# Cast bullets for hunting



## Curdog (Mar 14, 2000)

Any of ya'll use them? What were your experiences? I have used them in a .44 mag, a .45-70, a .357, a .30-30. and a .32-20. Mostly on small game, but hogs and deer as well with the bigger calibers.


----------



## Mr. 16 gauge (Jan 26, 2000)

Curdog,
I cast and reload for .30/30, .357 magnum, .44 magnum, .38 special, and 9mm, as well as casting my own muzzleloading pojectiles and shotgun slugs. To date, the only experience I have had was to shoot a preserve ram with a cast 162 grain SWC from a .357 revolver. The force of the bullet knocked the ram off of its feet twice, but I still had to finish it off with a rifle. I am thinking that it is more a problem with cartridge selection rather than bullet design. I am experimenting now with a cast 173 grain 30/30 load that is as accurate as any jacketed bullet load I have ever handloaded.
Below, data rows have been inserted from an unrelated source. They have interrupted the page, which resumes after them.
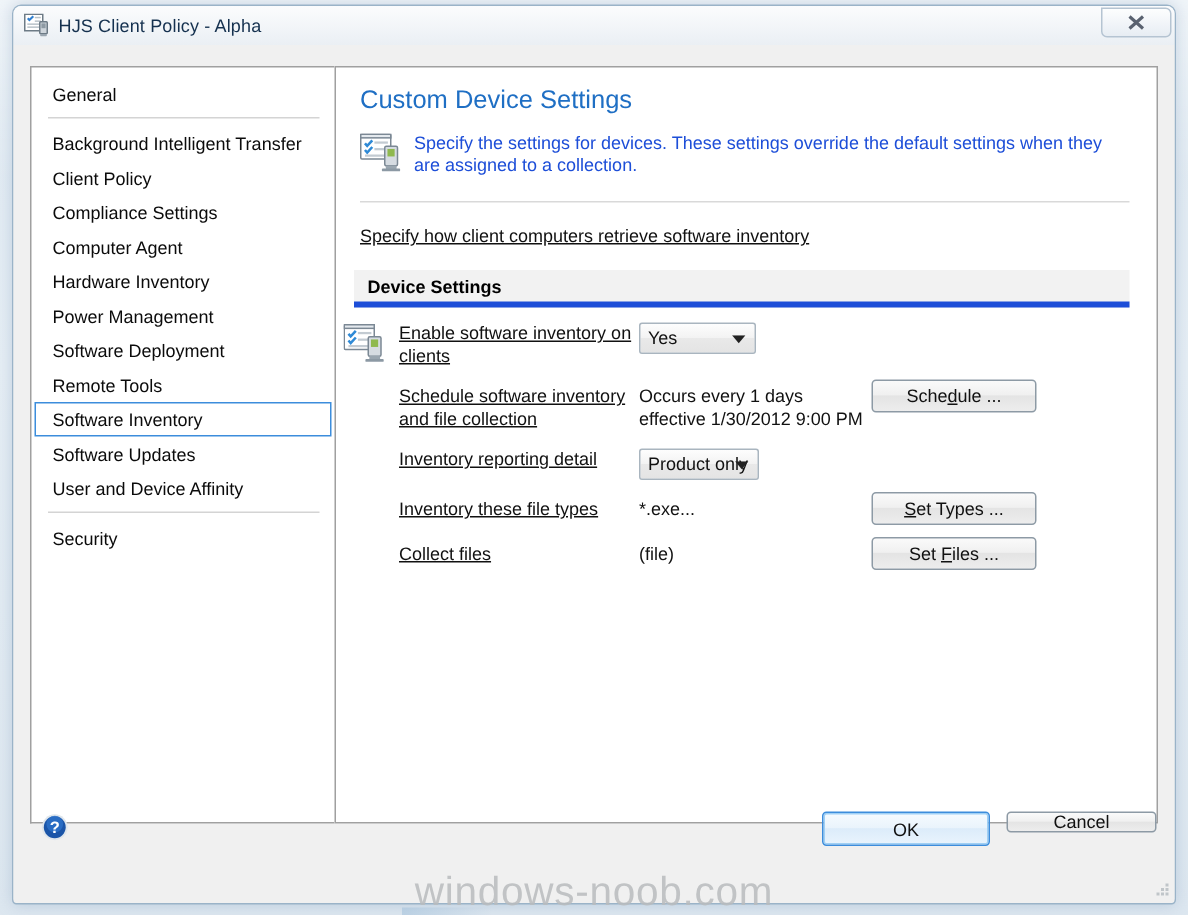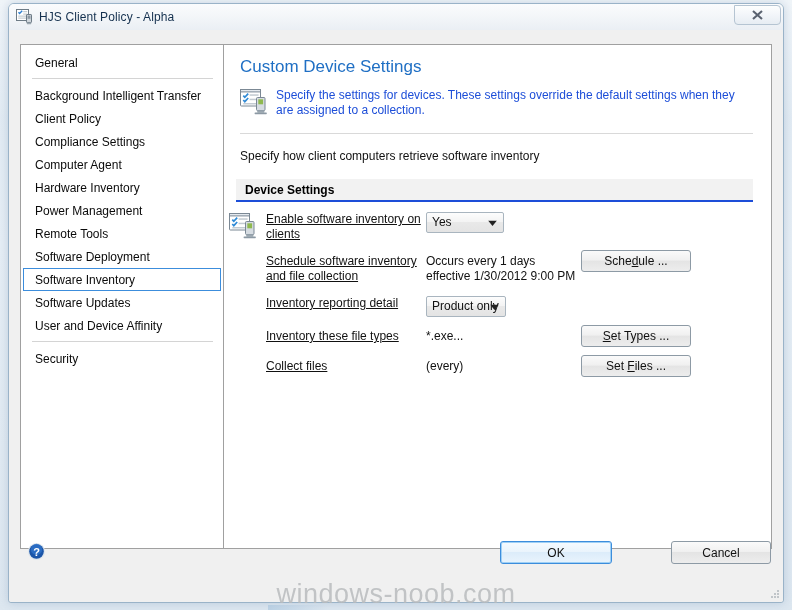--- a/index.html
+++ b/index.html
@@ -166,6 +166,7 @@
     font-size: 12px;
     color: #111;
     margin: 15px 0 0 16px;
+    text-decoration: underline;
   }
 
   

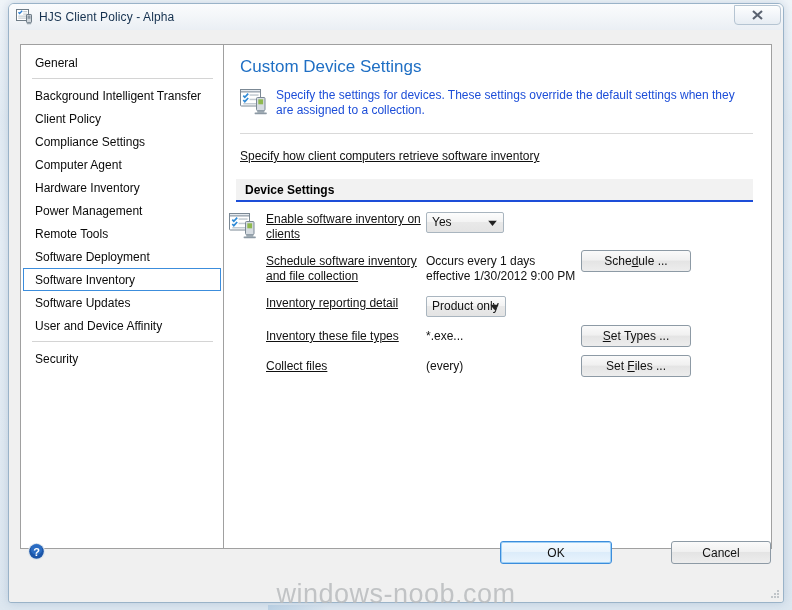--- a/index.html
+++ b/index.html
@@ -174,7 +174,7 @@
     margin: 16px 18px 0 12px;
     height: 21px;
     background: #f2f2f2;
-    border-bottom: 2px solid #1d4ed8;
+    border-bottom: 4px solid #1d4ed8;
     display: flex;
     align-items: center;
   }

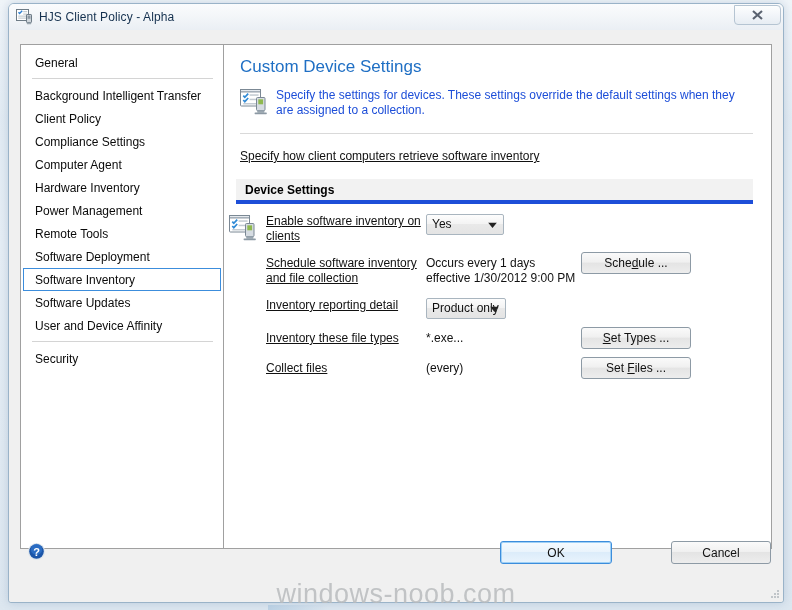--- a/index.html
+++ b/index.html
@@ -377,8 +377,8 @@
           <div class="nav-item">Computer Agent</div>
           <div class="nav-item">Hardware Inventory</div>
           <div class="nav-item">Power Management</div>
+          <div class="nav-item">Software Deployment</div>
           <div class="nav-item">Remote Tools</div>
-          <div class="nav-item">Software Deployment</div>
           <div class="nav-item selected">Software Inventory</div>
           <div class="nav-item">Software Updates</div>
           <div class="nav-item">User and Device Affinity</div>

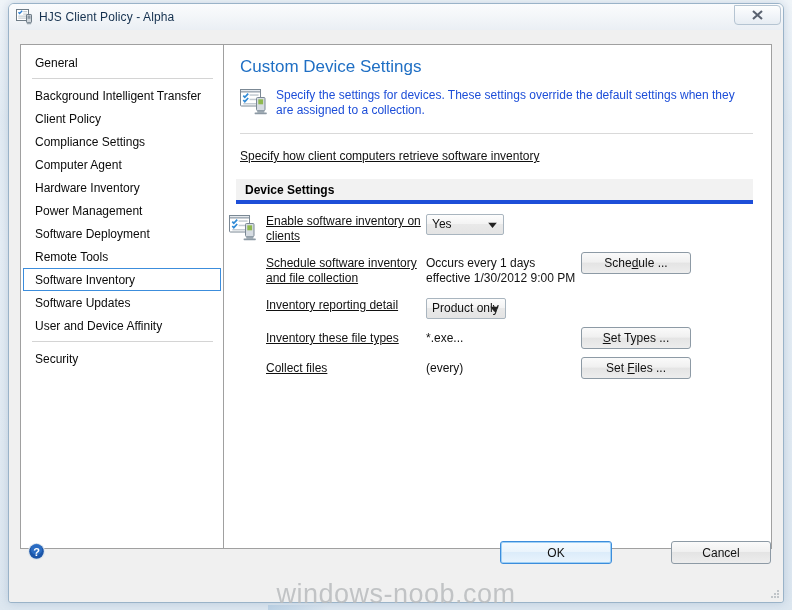--- a/index.html
+++ b/index.html
@@ -488,7 +488,7 @@
 
             <div class="srow">
               <div class="srow-label">Collect files</div>
-              <div class="srow-value">(every)</div>
+              <div class="srow-value">(file)</div>
               <div class="srow-action">
                 <div class="btn btn-wide">
                   <span>Set <span class="accel">F</span>iles ...</span>

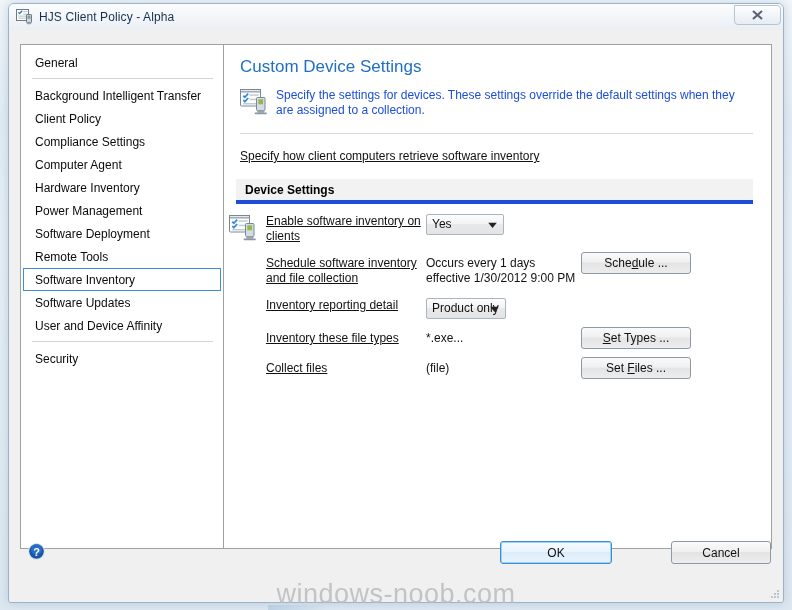--- a/index.html
+++ b/index.html
@@ -296,7 +296,7 @@
     box-sizing: border-box;
   }
   #cancel-button {
-    width: 100px; height: 23px;
+    width: 100px; height: 14px;
     border: 1px solid #8d9aa5;
     border-radius: 3px;
     background: linear-gradient(180deg, #fafafa 0%, #f0f0f0 46%, #e4e4e4 50%, #ededed 100%);
@@ -304,7 +304,6 @@
     color: #111;
     display: flex; align-items: center; justify-content: center;
     box-sizing: border-box;
-    margin-left: 48px;
   }
   #resize-grip {
     position: absolute;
I plan on using this load on another preserve hunt, so I will try and keep you posted on its performance.


----------



## Allen Glore (Jan 18, 2000)

I have used cast bullets in a 416 Taylor, 41 Mag, 430 JDJ, 45 Colt, and 45-70. Have harvested big game with each and everyone. The LBT style bullets made be www.beartoothbullets.com and www.castperformance.com are the style I use exclusively. The Cast Performane bullets are the ones being loaded in the Federal Cast Core handgun ammo for the 357Mag, 41Mag and 44Mag.

------------------
AlleninAlaska


----------